MORGANTOWN — The leaders of the state Senate and House on Monday jointly praised Gov. Jim Justice’s plan to gradually reopen the state – called West Virginia Strong: The Comeback – while a number of progressive religious and citizen groups jointly called on him not to move to fast.
Senate President Mitch Carmichael, R-Jackson, and House Speaker Roger Hanshaw, R-Clay, said in a joint statement, “The past six weeks have been some of the most difficult and challenging times in our state’s history.” Some have died and others have suffered devastating economic losses.
“We were pleased to see Governor Justice lay out a plan for getting West Virginians back to work. We are happy to have had input into the plan the Governor announced today. We are happy that the actions taken by the State in the past several weeks have slowed the spread of this virus. Now, we look forward to turning our attention to the process of recovering from the damage this virus has caused, both to our communities and to our economy.”
They agree with his plan to reopen as quickly as possible while maintaining health and safety measures, they said. “We are looking forward to working with the Governor to provide whatever support is necessary from the Legislature to jumpstart an economic recovery in West Virginia.”
Late Monday afternoon, Carmichael and Hanshaw released their own 110-page plan called West Virginia: Reopen Safely and Responsibly. They said in a release announcing the plan that it was developed in consultation with Justice. It is co-signed by all the GOP senators and 14 GOP delegates.
It includes eight specialized sections for opening businesses, a discussion of West Virginia’s long-term recovery, and several appendices that provide suggestions to move forward from the COVID-19 pandemic, they said.
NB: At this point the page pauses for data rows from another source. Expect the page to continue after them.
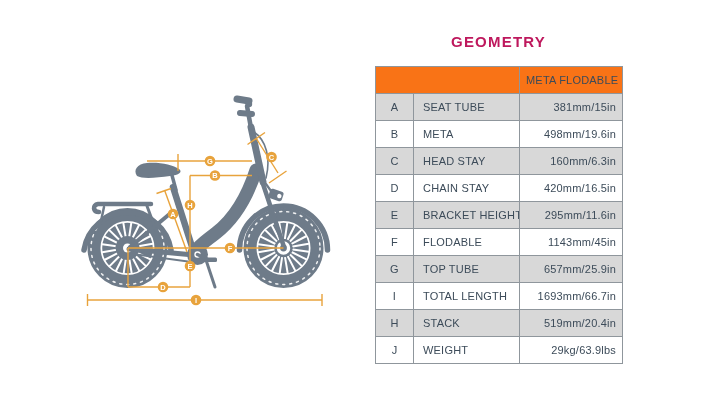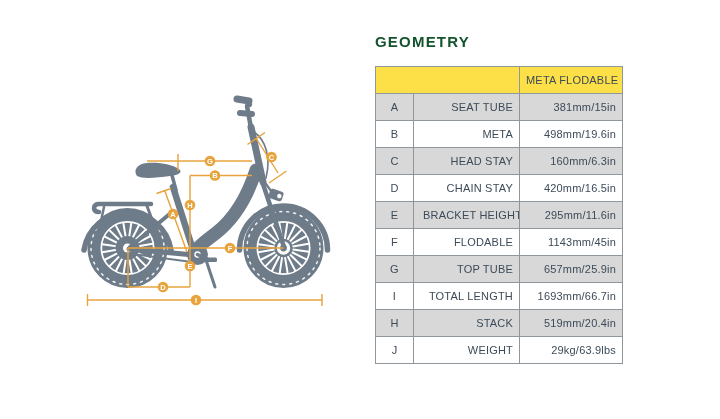--- a/index.html
+++ b/index.html
@@ -9,8 +9,8 @@
   }
   .diagram-wrap{position:absolute;left:0;top:0;width:360px;height:419px;}
   .title{
-    position:absolute;left:375px;top:33px;width:247px;text-align:left;
-    font-size:15px;font-weight:700;letter-spacing:1.2px;color:#14532d;
+    position:absolute;left:375px;top:33px;width:247px;text-align:center;
+    font-size:15px;font-weight:700;letter-spacing:1.2px;color:#be185d;
   }
   table.geo{
     position:absolute;left:375px;top:66px;width:247px;

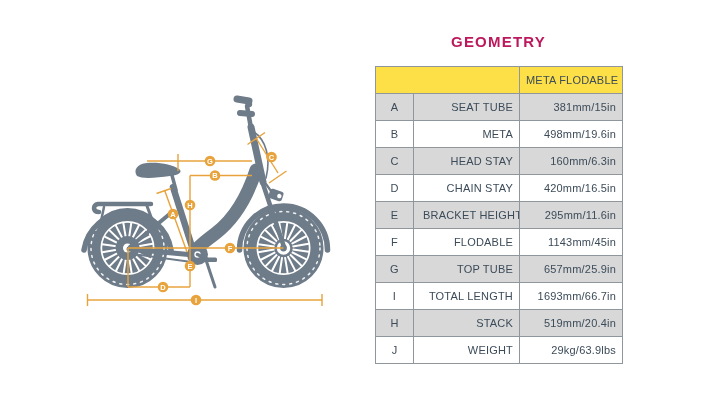--- a/index.html
+++ b/index.html
@@ -27,7 +27,7 @@
   table.geo .letter{text-align:center;}
   table.geo .param{text-align:right;padding-left:9px;}
   table.geo .value{text-align:right;}
-  table.geo thead th{background:#fde047;text-align:left;font-weight:400;}
+  table.geo thead th{background:#f97316;text-align:left;font-weight:400;}
   table.geo tr.shaded td{background:#D8D8D8;}
   svg text.dim{font-family:"Liberation Sans",sans-serif;font-size:7.5px;font-weight:700;fill:#ffffff;text-anchor:middle;}
 </style>

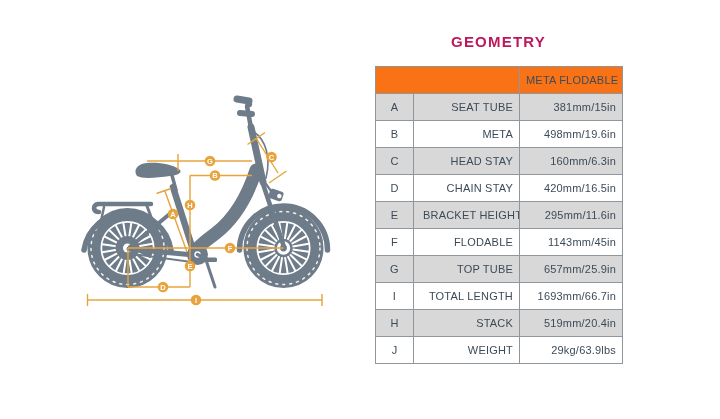--- a/index.html
+++ b/index.html
@@ -25,7 +25,7 @@
   table.geo col.c-param{width:106px;}
   table.geo col.c-value{width:103px;}
   table.geo .letter{text-align:center;}
-  table.geo .param{text-align:right;padding-left:9px;}
+  table.geo .param{text-align:left;padding-left:9px;}
   table.geo .value{text-align:right;}
   table.geo thead th{background:#f97316;text-align:left;font-weight:400;}
   table.geo tr.shaded td{background:#D8D8D8;}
It also includes several policy reforms designed to spur economic growth, they said. These include broadband enhancement and expansion, incentives for businesses and individuals to relocate here, creating greater government efficiencies and improving recreation and quality of life in the state.
The other view comes in the form of a letter to Justice from the West Virginia Council of Churches, West Virginians for Affordable Health Care, the National Association of Social Workers West Virginia Chapter, West Virginia Citizen Action and West Virginia Working Families.
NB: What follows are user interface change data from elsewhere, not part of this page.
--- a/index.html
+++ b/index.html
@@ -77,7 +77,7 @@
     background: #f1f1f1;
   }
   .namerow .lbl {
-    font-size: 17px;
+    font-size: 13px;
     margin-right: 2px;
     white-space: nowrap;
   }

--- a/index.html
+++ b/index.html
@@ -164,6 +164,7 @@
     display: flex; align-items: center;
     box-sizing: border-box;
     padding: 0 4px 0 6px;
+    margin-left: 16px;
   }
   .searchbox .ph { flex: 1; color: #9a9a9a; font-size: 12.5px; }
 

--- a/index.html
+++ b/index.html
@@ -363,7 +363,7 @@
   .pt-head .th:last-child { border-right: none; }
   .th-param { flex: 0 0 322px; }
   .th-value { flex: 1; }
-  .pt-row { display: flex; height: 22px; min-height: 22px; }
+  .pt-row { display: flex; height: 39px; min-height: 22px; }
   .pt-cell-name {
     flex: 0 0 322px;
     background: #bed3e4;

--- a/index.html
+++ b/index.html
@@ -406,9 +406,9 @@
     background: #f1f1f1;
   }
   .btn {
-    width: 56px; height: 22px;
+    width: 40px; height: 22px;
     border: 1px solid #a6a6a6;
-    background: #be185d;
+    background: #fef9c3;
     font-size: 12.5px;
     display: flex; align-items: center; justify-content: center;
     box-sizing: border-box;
They referred to an “End the Shutdown” that was slated to take place outside the Capitol and waid they “want you to know this is a small minority of folks who must think they’re invincible or just don’t care about protecting their elders, neighbors, front line medical workers and first responders.”
They believe, they said, that the state data suggests it has not yet met the national guidelines of having had 14 days of plateau and decline. “Now is not the time to take our foot off the brakes.” (A chart Justice includes with plan slide show indicates a steady downward trend of cumulative percent positive cases starting April 7.)
They mention the high proportion of at-risk residents who are elderly, chronically ill or members of African-American communities. They urge him to extend widespread testing beyond nursing homes.
They urge him, “Stay the course, as you have asked all of us in the state to do.We need you to be extremely careful and deliberate and not loosen up on closures until the testing and monitoring that is essential to prevent, identify, and address any setbacks is in place. You and your team are correct in your focus on testing and tracing as preconditions for moving ahead.”